6.6 Axes, appearance

6.6.1 Swapping X- and Y-axes

Swapping the axes is useful when category labels are long or when a horizontal layout is easier to read. This can be done using coord_flip().

library(ggpubr)  # to use ggarrange

plot1 <- ggplot(heightweight, aes(x = sex, y = heightIn)) +
  geom_boxplot()

plot2 <- plot1 +
  coord_flip()

ggarrange(plot1, plot2)

6.6.2 Setting the range of a continuous axis

In ggplot, xlim() and ylim() remove data outside the specified range. To zoom in without removing data, use coord_cartesian().

hw_plot <- ggplot(heightweight, aes(x = ageYear, y = heightIn)) +
  geom_point()


hw_plot_zoom <- hw_plot +
  coord_cartesian(
    xlim = c(14, 18),
    ylim = c(60, 70)
  )

ggarrange(hw_plot, hw_plot_zoom)

6.6.3 Changing the text of axis labels

Axis labels can be changed using labs(). Line breaks can be added using \n.

hw_plot <- ggplot(heightweight,
                  aes(x = ageYear, y = heightIn, colour = sex)) +
  geom_point()

hw_plot +
  labs(
    x = "Age\n(years)",
    y = "Height (inches)"
  )

6.6.4 Adding Titles

You can add a title using labs(title = ...).

hw_plot <- ggplot(heightweight, aes(x = ageYear, y = heightIn)) +
  geom_point()

hw_plot1 <- hw_plot +
  labs(title = "Age and Height of Schoolchildren")

hw_plot2 <- hw_plot +
  labs(title = "Age and Height\nof Schoolchildren")

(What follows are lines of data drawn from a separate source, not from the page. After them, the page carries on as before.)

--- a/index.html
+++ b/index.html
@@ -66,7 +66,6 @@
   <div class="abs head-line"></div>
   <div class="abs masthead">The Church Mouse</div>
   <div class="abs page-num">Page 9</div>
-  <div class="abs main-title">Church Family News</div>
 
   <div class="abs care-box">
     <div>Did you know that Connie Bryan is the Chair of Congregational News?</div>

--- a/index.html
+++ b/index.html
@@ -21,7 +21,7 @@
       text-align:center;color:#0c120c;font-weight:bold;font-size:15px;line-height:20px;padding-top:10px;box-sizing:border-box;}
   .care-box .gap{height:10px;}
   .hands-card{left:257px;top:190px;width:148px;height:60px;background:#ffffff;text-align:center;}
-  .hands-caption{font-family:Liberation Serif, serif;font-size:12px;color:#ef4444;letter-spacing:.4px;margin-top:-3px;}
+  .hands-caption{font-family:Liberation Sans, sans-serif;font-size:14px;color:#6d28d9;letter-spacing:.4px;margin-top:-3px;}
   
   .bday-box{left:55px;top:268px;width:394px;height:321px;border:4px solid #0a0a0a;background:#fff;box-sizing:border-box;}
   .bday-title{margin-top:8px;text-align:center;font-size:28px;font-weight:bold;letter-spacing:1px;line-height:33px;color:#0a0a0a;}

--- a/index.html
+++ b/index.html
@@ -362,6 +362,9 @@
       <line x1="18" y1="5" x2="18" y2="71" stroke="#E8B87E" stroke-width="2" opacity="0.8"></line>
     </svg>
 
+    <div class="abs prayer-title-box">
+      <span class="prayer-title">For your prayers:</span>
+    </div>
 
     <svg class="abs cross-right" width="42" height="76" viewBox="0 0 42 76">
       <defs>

ggarrange(hw_plot1, hw_plot2)

6.6.5 Adding Subtitle

Subtitles can be added using the subtitle argument in labs().

hw_plot +
  labs(
    title = "Age and Height of Schoolchildren",
    subtitle = "11.5 to 17.5 years old"
  )

6.6.6 Using Themes

Themes control the non-data appearance of a plot, such as background, gridlines, and fonts.

hw_plot_grey <- hw_plot +
  theme_grey()      # default theme

hw_plot_classic <- hw_plot +
  theme_classic()

hw_plot_bw <- hw_plot +
  theme_bw()

hw_plot_minimal <- hw_plot +
  theme_minimal()

ggarrange(hw_plot_grey,
          hw_plot_classic,
          hw_plot_bw,
          hw_plot_minimal)

6.7 Summary

6.7.1 Bar charts

  1. examples of using pipe %>% together with ggplot
  2. create bar charts of counts
  3. create bar charts of values
  4. change “fill” and “outline” of the bars
  5. create grouped bar charts
  6. create stacked bar charts
  7. convert a variable into factor in ggplot
  8. use different colour palette
  9. control the width of the bars

6.7.2 Line graphs

  1. create line graphs
  2. label the graph
  3. change the range of y-axis
  4. create line graphs with multiple lines
  5. use multiple geoms (geometric objects) (e.g. additing the points on top of the lines)
  6. change shape, size, fill, outline of points
  7. change line type

6.7.3 Scatter plot

  1. create scatter plots
  2. visualize an additional discrete variable
  3. visualize an additional continuous variable
  4. visualize two additional discrete variables
  5. overplotting (use smaller points, make points semitransparent, bin data into rectangels, jitter the points)
  6. label points in a scatter plot

6.7.4 Summarizing data distributions

  1. create histograms (frequency and density)
  2. compare two histograms (facet_grid(), fill())
  3. create histograms with two additional discrete variables
  4. create kernel density estimates
  5. overlay a density curve with a histogram
  6. display kernel density estimates from grouped data (color, fill, facet_grid)
  7. create boxplots

6.7.5 Saving your plots

  1. output to pdf vector files
  2. output to bitmap files

6.7.6 Axes, appearance

  1. swapping x- and y-axes
  2. setting the range of a continuous axis
  3. change the text of axis labels
  4. adding title
  5. adding subtitle
  6. using themes